-- SOURCE MATERIAL follows --

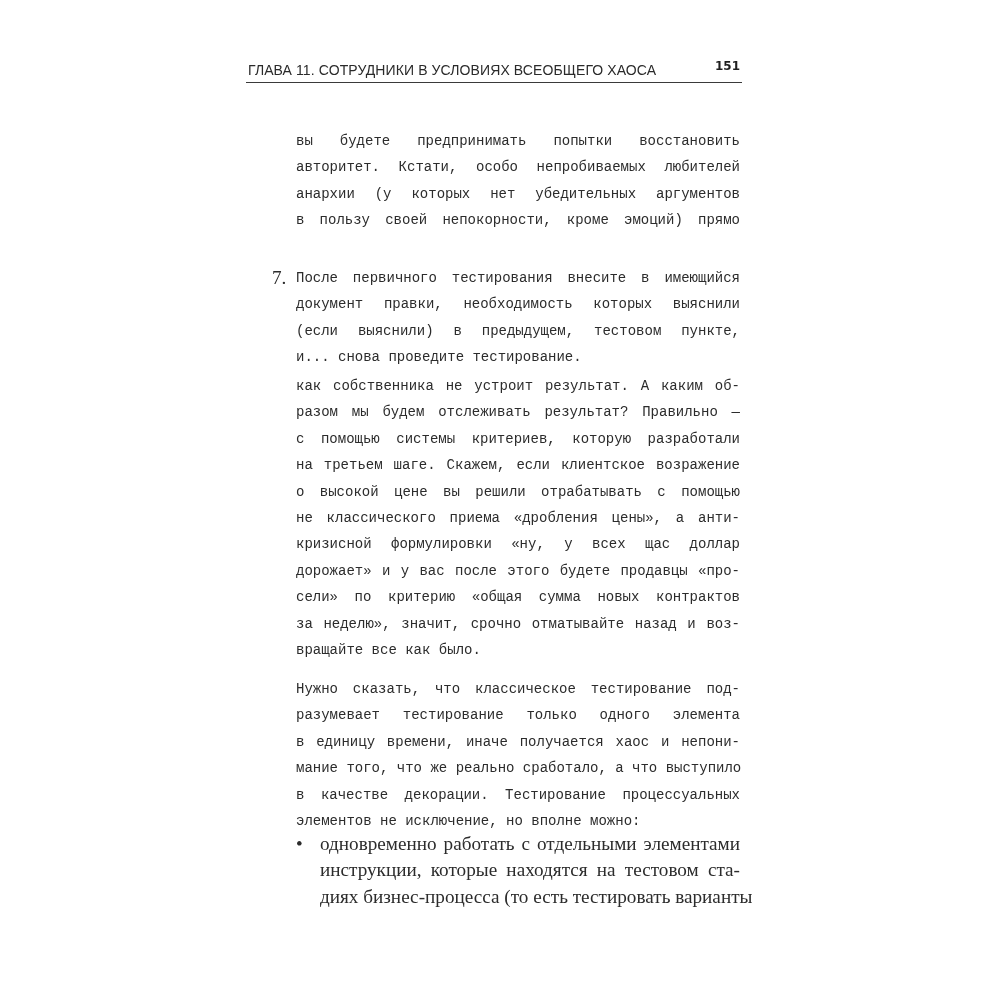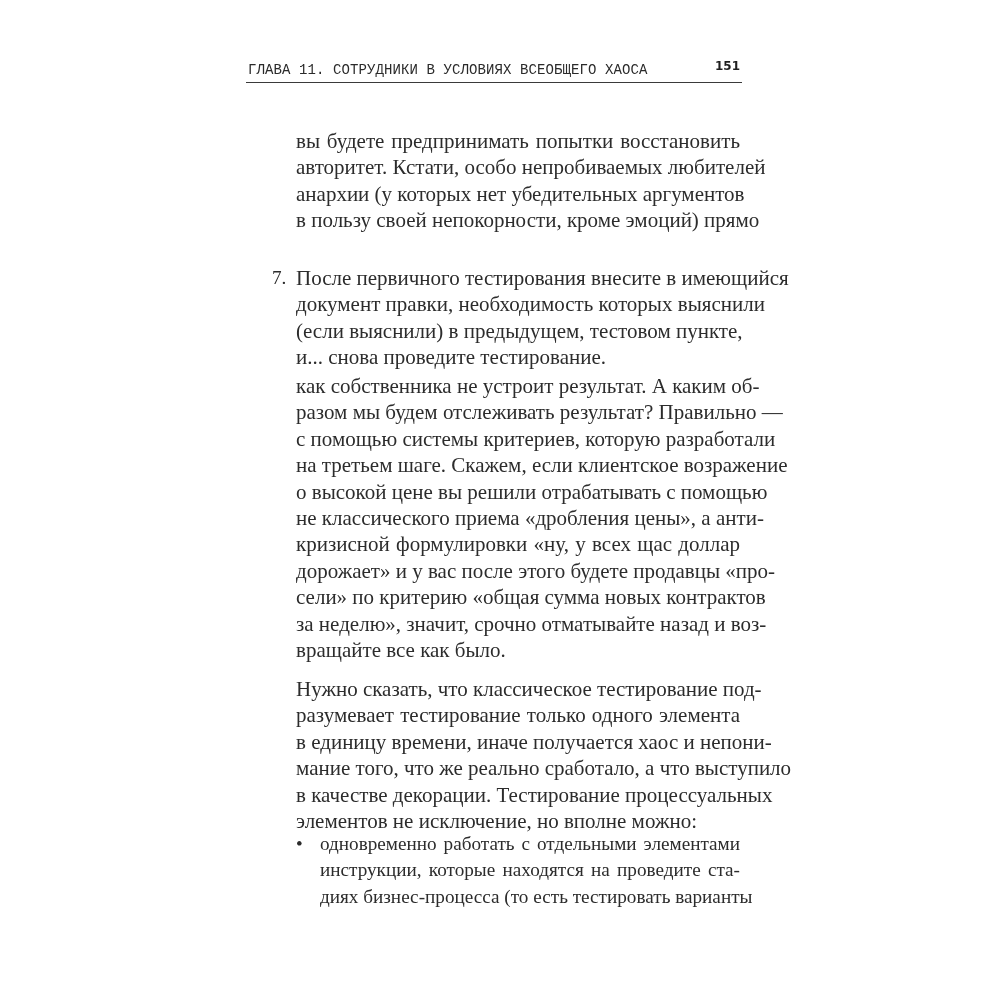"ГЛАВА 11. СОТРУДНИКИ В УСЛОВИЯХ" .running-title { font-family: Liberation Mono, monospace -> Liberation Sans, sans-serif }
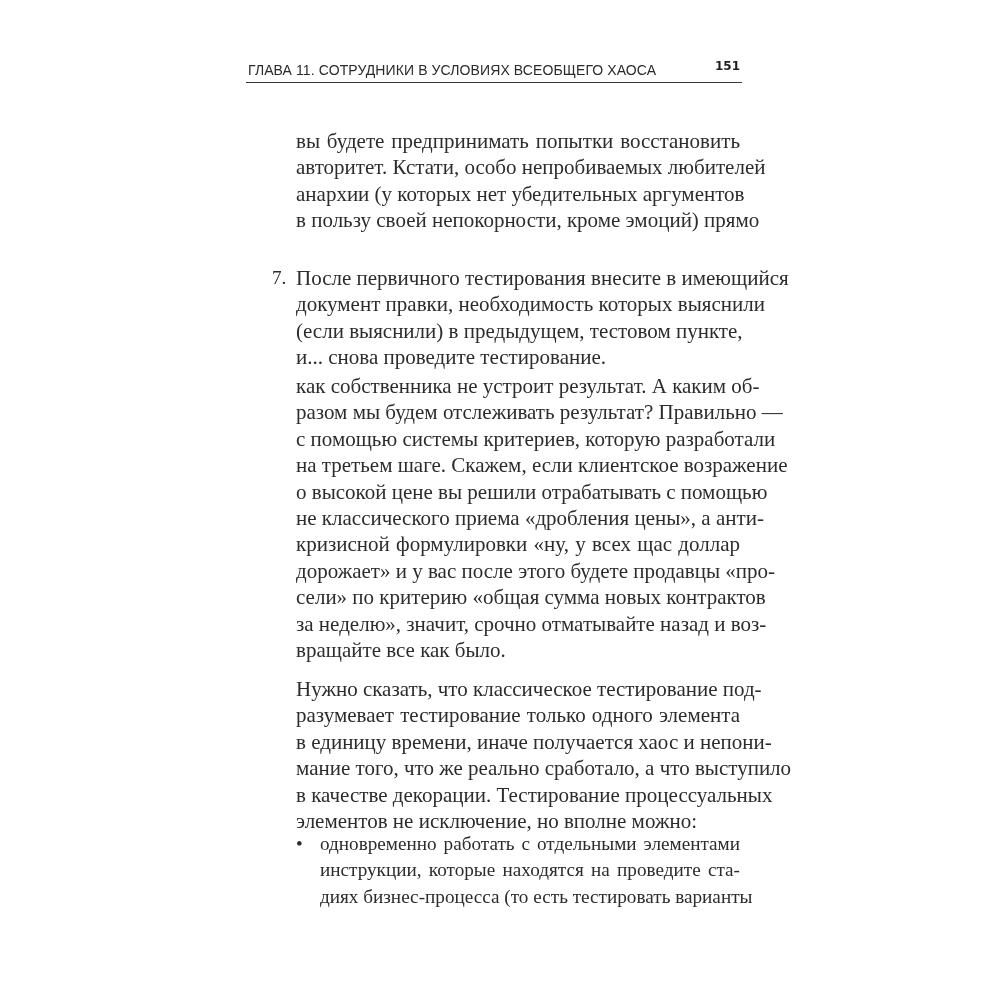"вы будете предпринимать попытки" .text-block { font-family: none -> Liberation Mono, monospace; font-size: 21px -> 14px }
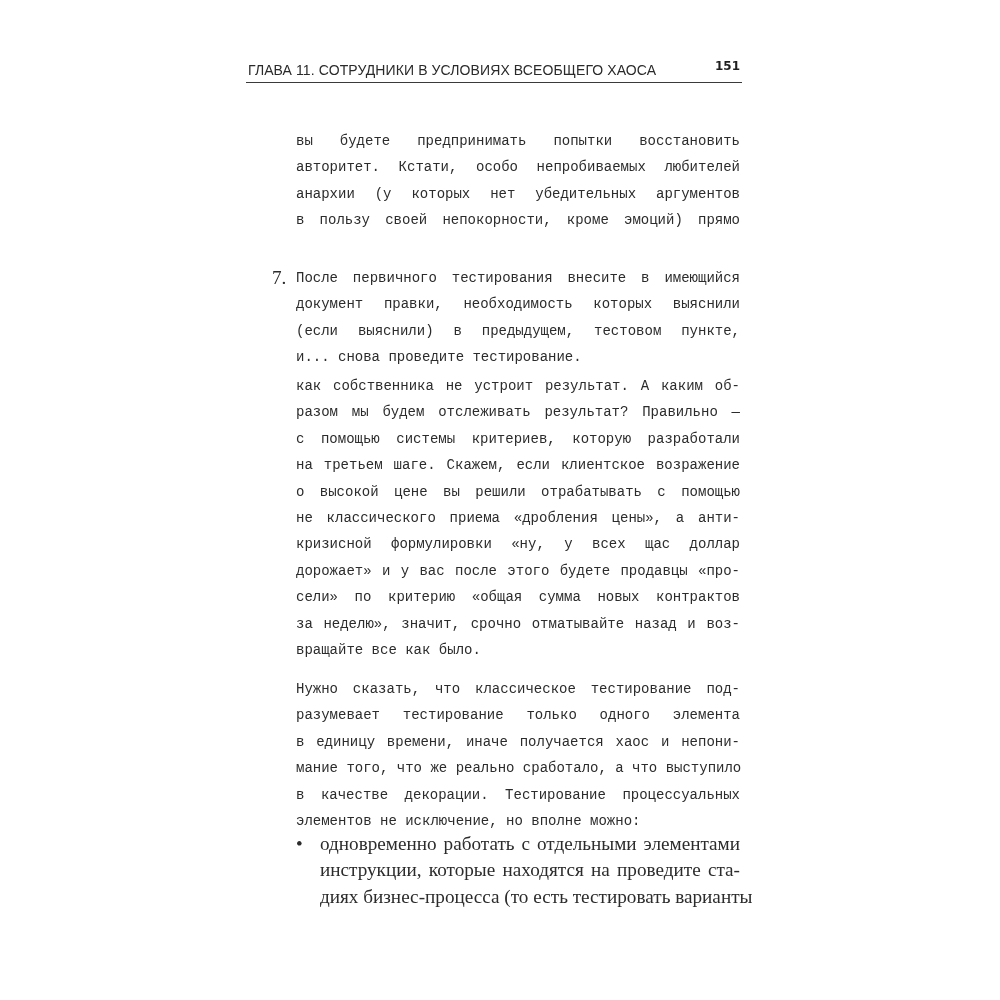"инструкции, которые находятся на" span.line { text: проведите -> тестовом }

-- SOURCE MATERIAL concluded --
-- SOURCE MATERIAL follows --

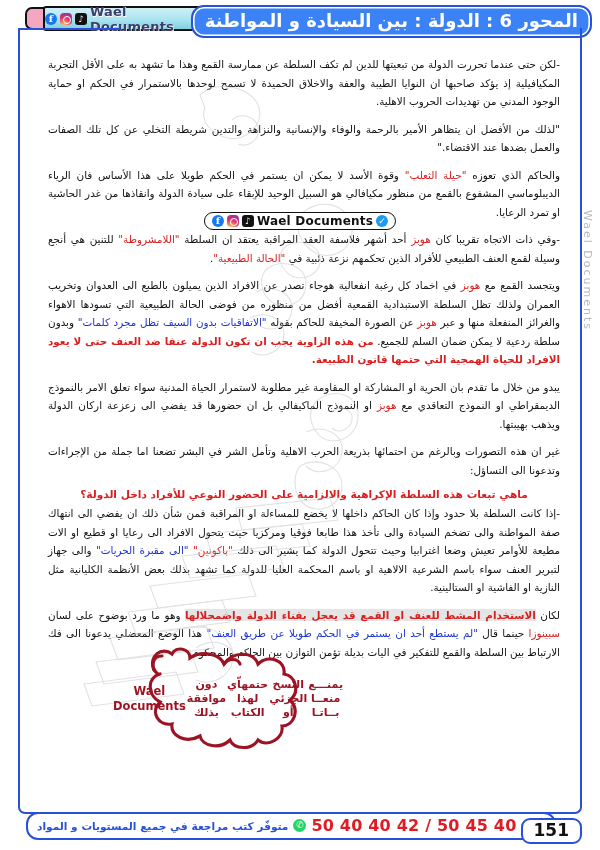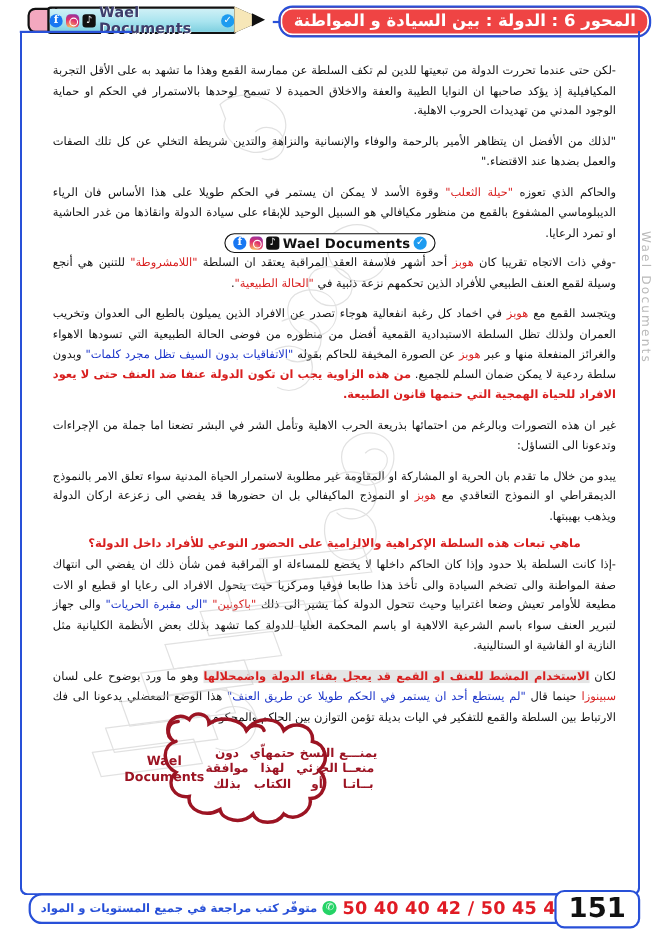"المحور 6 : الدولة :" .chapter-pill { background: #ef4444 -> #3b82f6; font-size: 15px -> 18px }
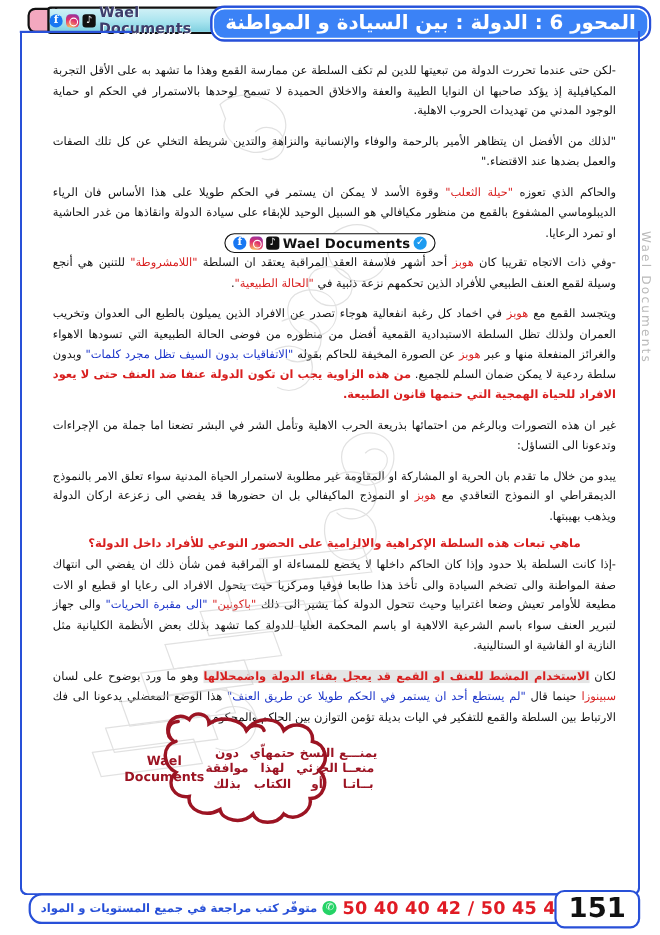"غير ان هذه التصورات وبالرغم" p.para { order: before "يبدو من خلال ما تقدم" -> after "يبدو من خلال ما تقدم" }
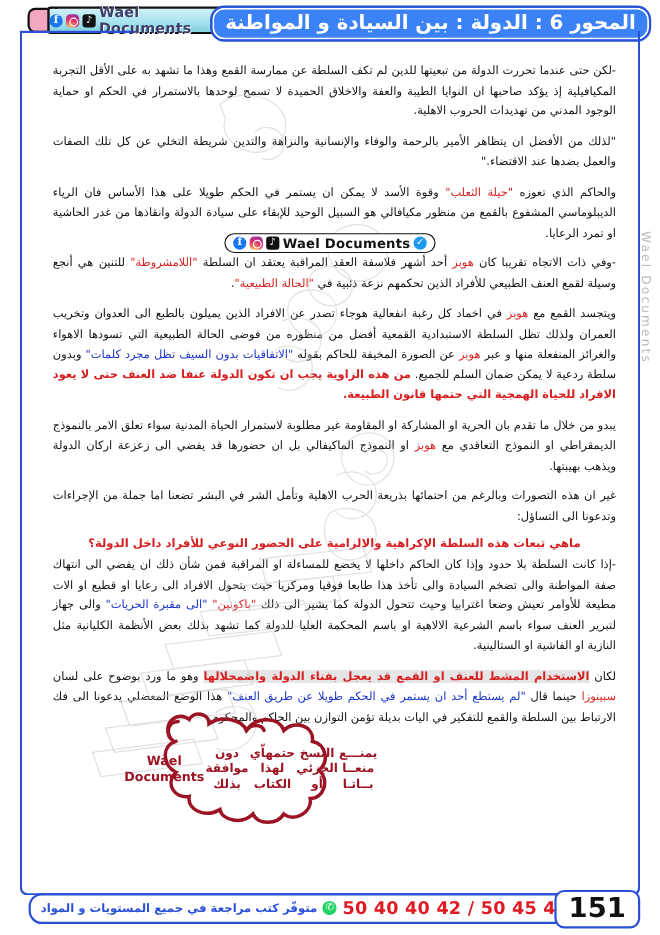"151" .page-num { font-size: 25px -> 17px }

-- SOURCE MATERIAL concluded --
-- SOURCE MATERIAL follows --

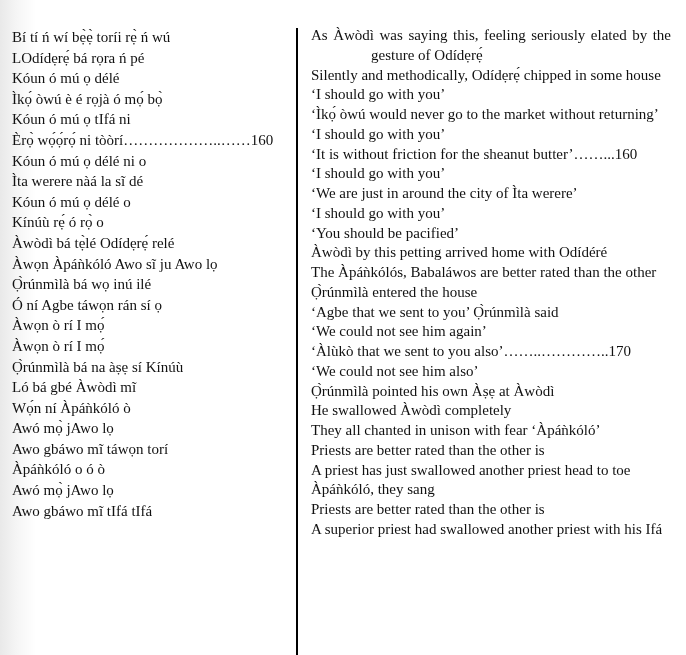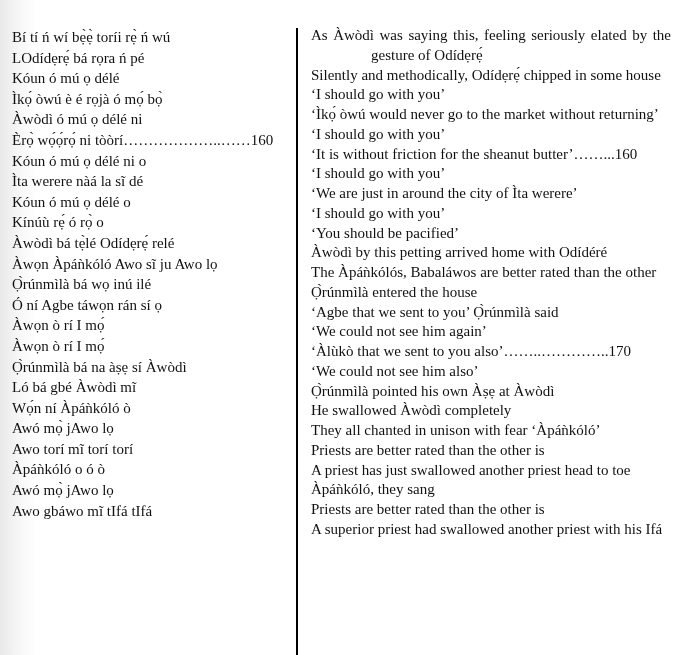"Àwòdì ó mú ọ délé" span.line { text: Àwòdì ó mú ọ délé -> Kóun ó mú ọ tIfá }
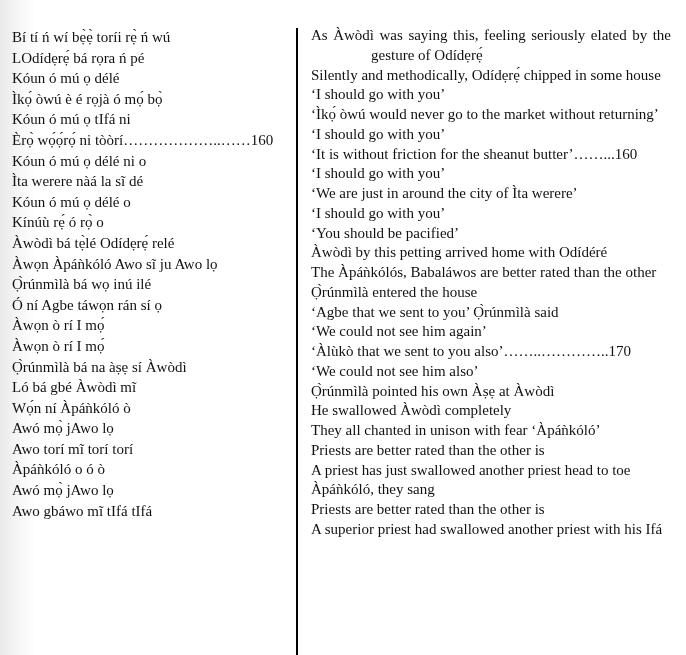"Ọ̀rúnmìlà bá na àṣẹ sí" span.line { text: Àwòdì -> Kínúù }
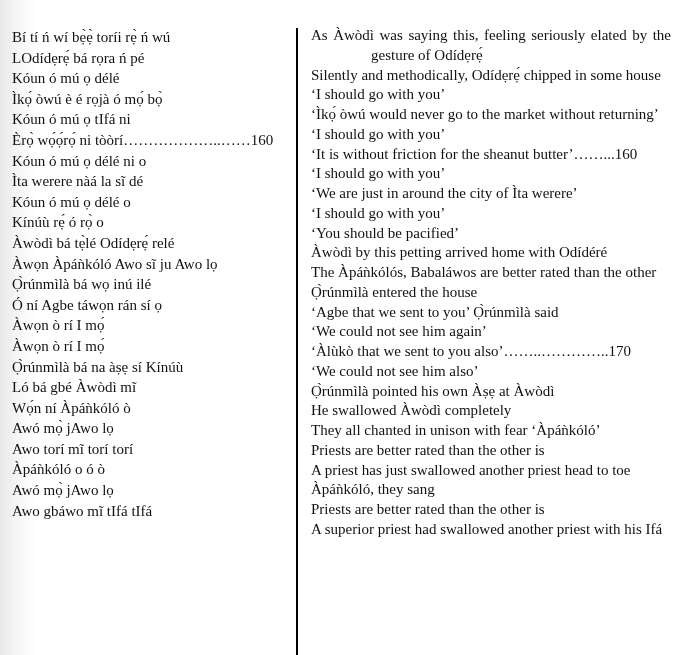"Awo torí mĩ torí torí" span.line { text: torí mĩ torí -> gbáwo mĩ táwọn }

-- SOURCE MATERIAL concluded --

* _INSTRUCTIONS TO FOLLOW_
Copy only these lines from the records above, exactly: the one with "11. СОТРУДНИКИ В", the one with "text: проведите ->", and those between. Skip the pictures.

* _SOLUTION_
"ГЛАВА 11. СОТРУДНИКИ В УСЛОВИЯХ" .running-title { font-family: Liberation Mono, monospace -> Liberation Sans, sans-serif }
"вы будете предпринимать попытки" .text-block { font-family: none -> Liberation Mono, monospace; font-size: 21px -> 14px }
"инструкции, которые находятся на" span.line { text: проведите -> тестовом }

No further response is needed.